Я вспомнил, как этот мальчик смотрел мне в лицо - словно сравнивал его с собственным представлением о красоте, которому я в тот момент соответствовал.
– Даже если у него не самые удачное телосложение, - пояснил я свой вопрос, - он, похоже, не тот парень, которому нужно об этом напоминать.

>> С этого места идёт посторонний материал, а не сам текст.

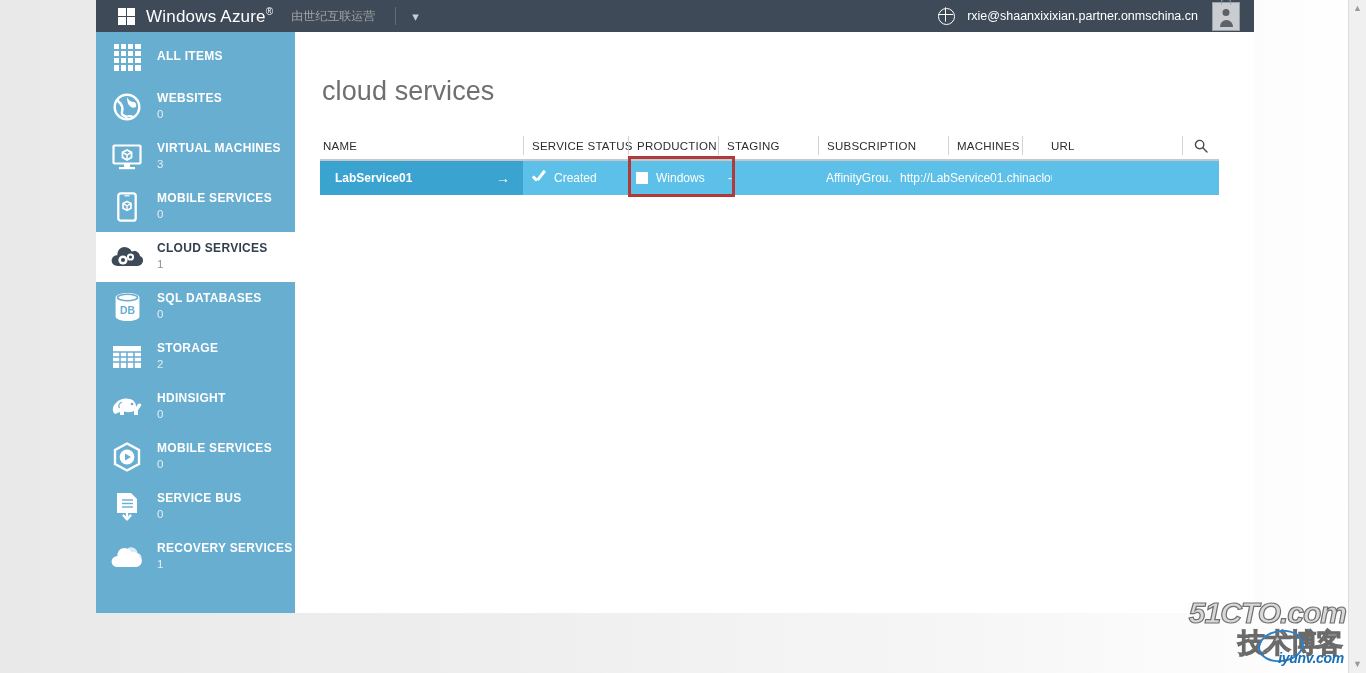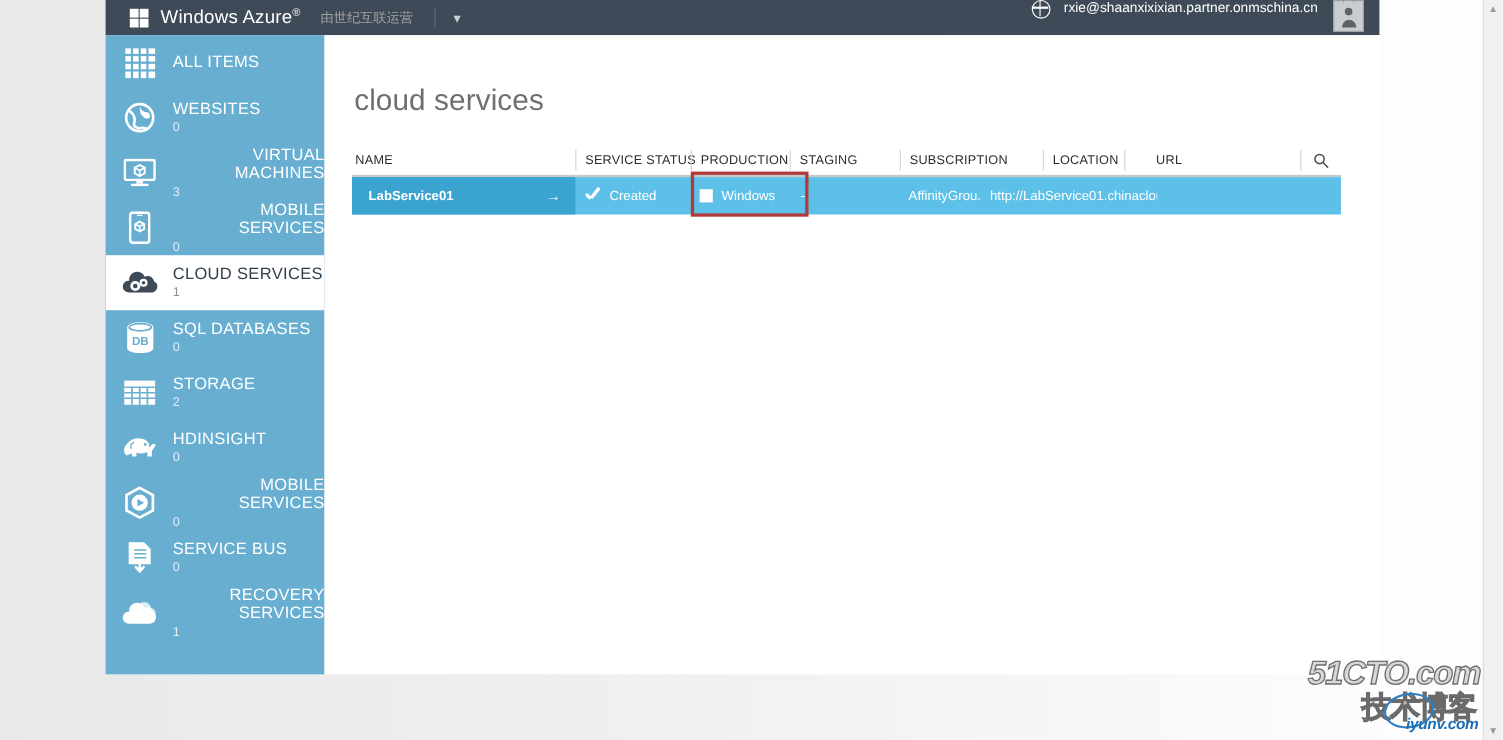--- a/index.html
+++ b/index.html
@@ -85,7 +85,7 @@
   }
   .topbar-right {
     margin-left: auto;
-    display: flex; align-items: flex-start;
+    display: flex; align-items: center;
     height: 32px;
   }
   .globe-icon {

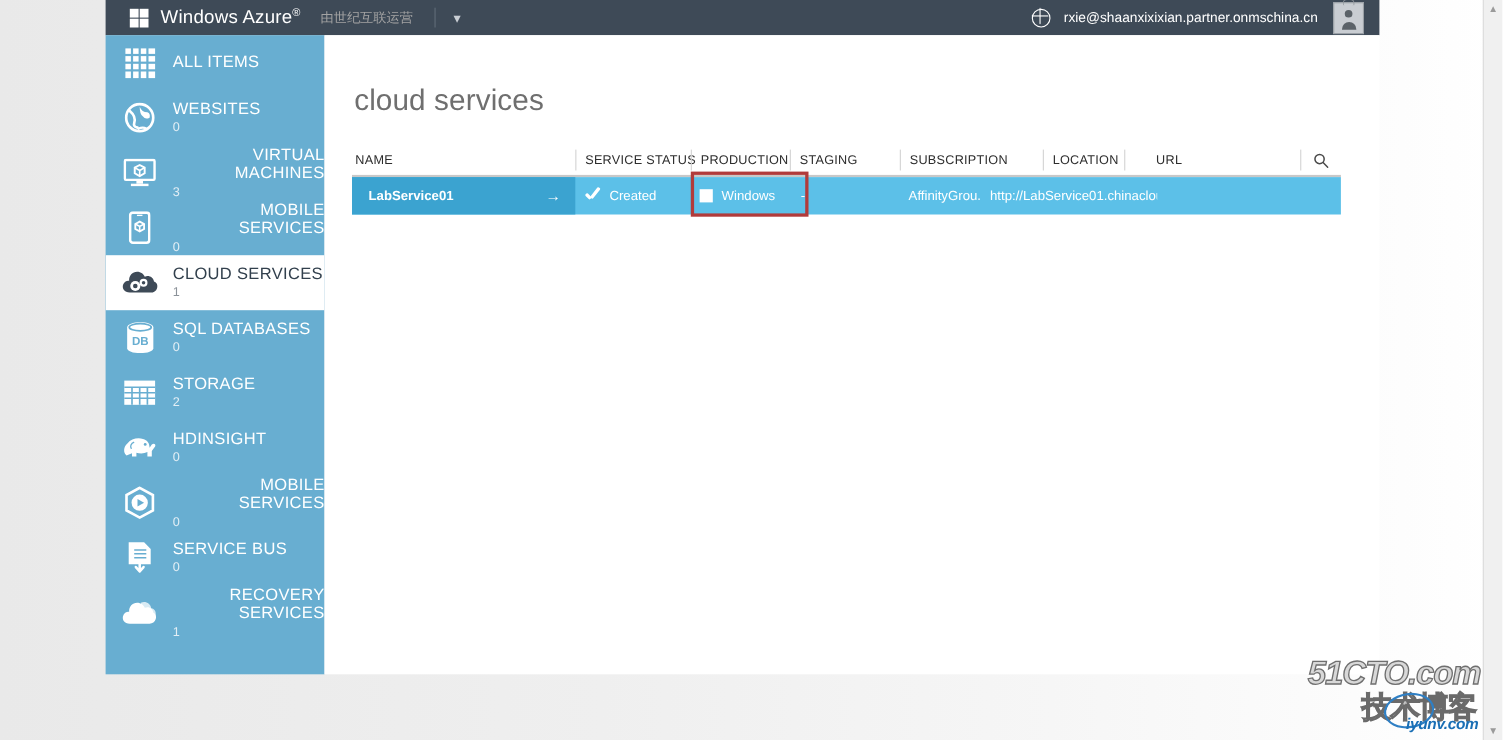--- a/index.html
+++ b/index.html
@@ -162,7 +162,7 @@
   .nav-item.selected .nav-icon { color: #3e4a57; }
   .nav-text { margin-left: 9px; line-height: 1.15; }
   .nav-label {
-    font-size: 15px; font-weight: normal;
+    font-size: 12px; font-weight: bold;
     color: #ffffff; letter-spacing: .3px; text-align: right;
   }
   .nav-item.selected .nav-label { color: #32404d; }

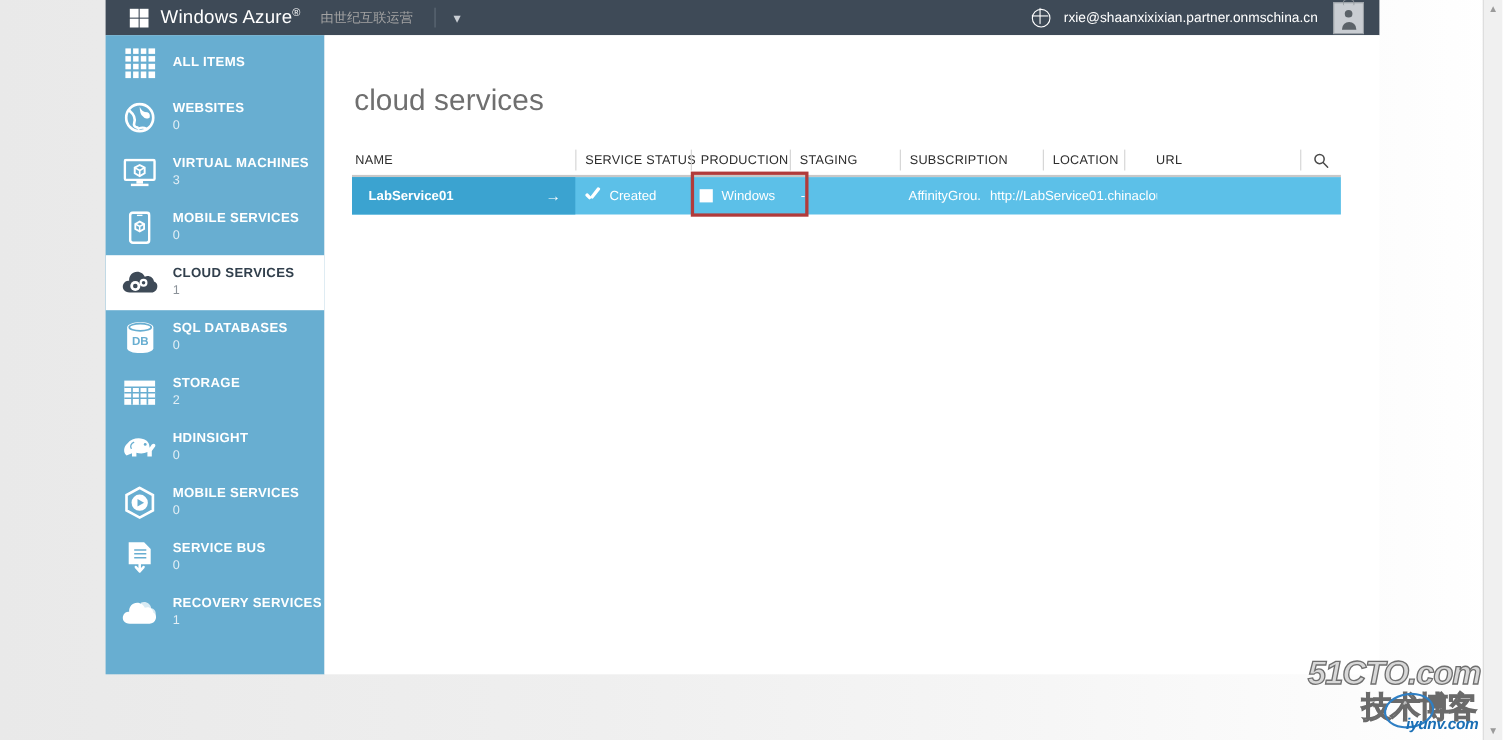--- a/index.html
+++ b/index.html
@@ -586,7 +586,7 @@
           <div class="th c-prod">PRODUCTION</div>
           <div class="th c-stage">STAGING</div>
           <div class="th c-sub">SUBSCRIPTION</div>
-          <div class="th c-loc">LOCATION</div>
+          <div class="th c-loc">MACHINES</div>
           <div class="th c-url">URL</div>
           <div class="th c-search">
             <svg width="14" height="14" viewBox="0 0 14 14">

– Вероятно, нет: он упражняется, бегая в доспехах, чтобы поддерживать хорошие пропорции. Полагаю, легкое поддразнивание его не заденет: хоть он и склонен к серьезности, но шутки воспринимает прекрасно; по крайней мере манерам в этой семье учат хорошо. И это такая приятная перемена - для разнообразия видеть одного из них в палестре, а не на трибуне.
Я собирался пойти взглянуть на этого юношу во время упражнений, если найду время, но вдруг случилось событие, которое вымело у меня из головы всякие пустяки. Я пришел домой и встретил во дворе свою сестренку Хариту она плакала. Вечно она спотыкалась, падала и набивала синяки, ибо только училась бегать. Я подхватил ее на руки; в свои два года она всегда ходила голенькой, если не было слишком холодно, и пахло от нее свежим яблоком. Я ее успокоил, рассмешил, а потом осмотрел - нет ли где сильного ушиба или повреждения, - но ничего не нашел и понес в дом. Там я увидел свою мать, сидящую за разговором с двоюродным дедом Стримоном. Она опустила на лицо газовую завесу. Я подумал, какая она скромница, если помнит об этом, беседуя со столь старым мужем; но что-то в этой картине меня встревожило. Я усадил девочку и вошел внутрь. Мать уронила завесу и повернулась ко мне, как поворачивается женщина к мужчине, под чью защиту поместили ее боги. Я подошел и остановился рядом с ней. А потом, подняв глаза, встретил взгляд Стримона и подумал: "Этот человек - враг". Однако поздоровался с ним как всегда.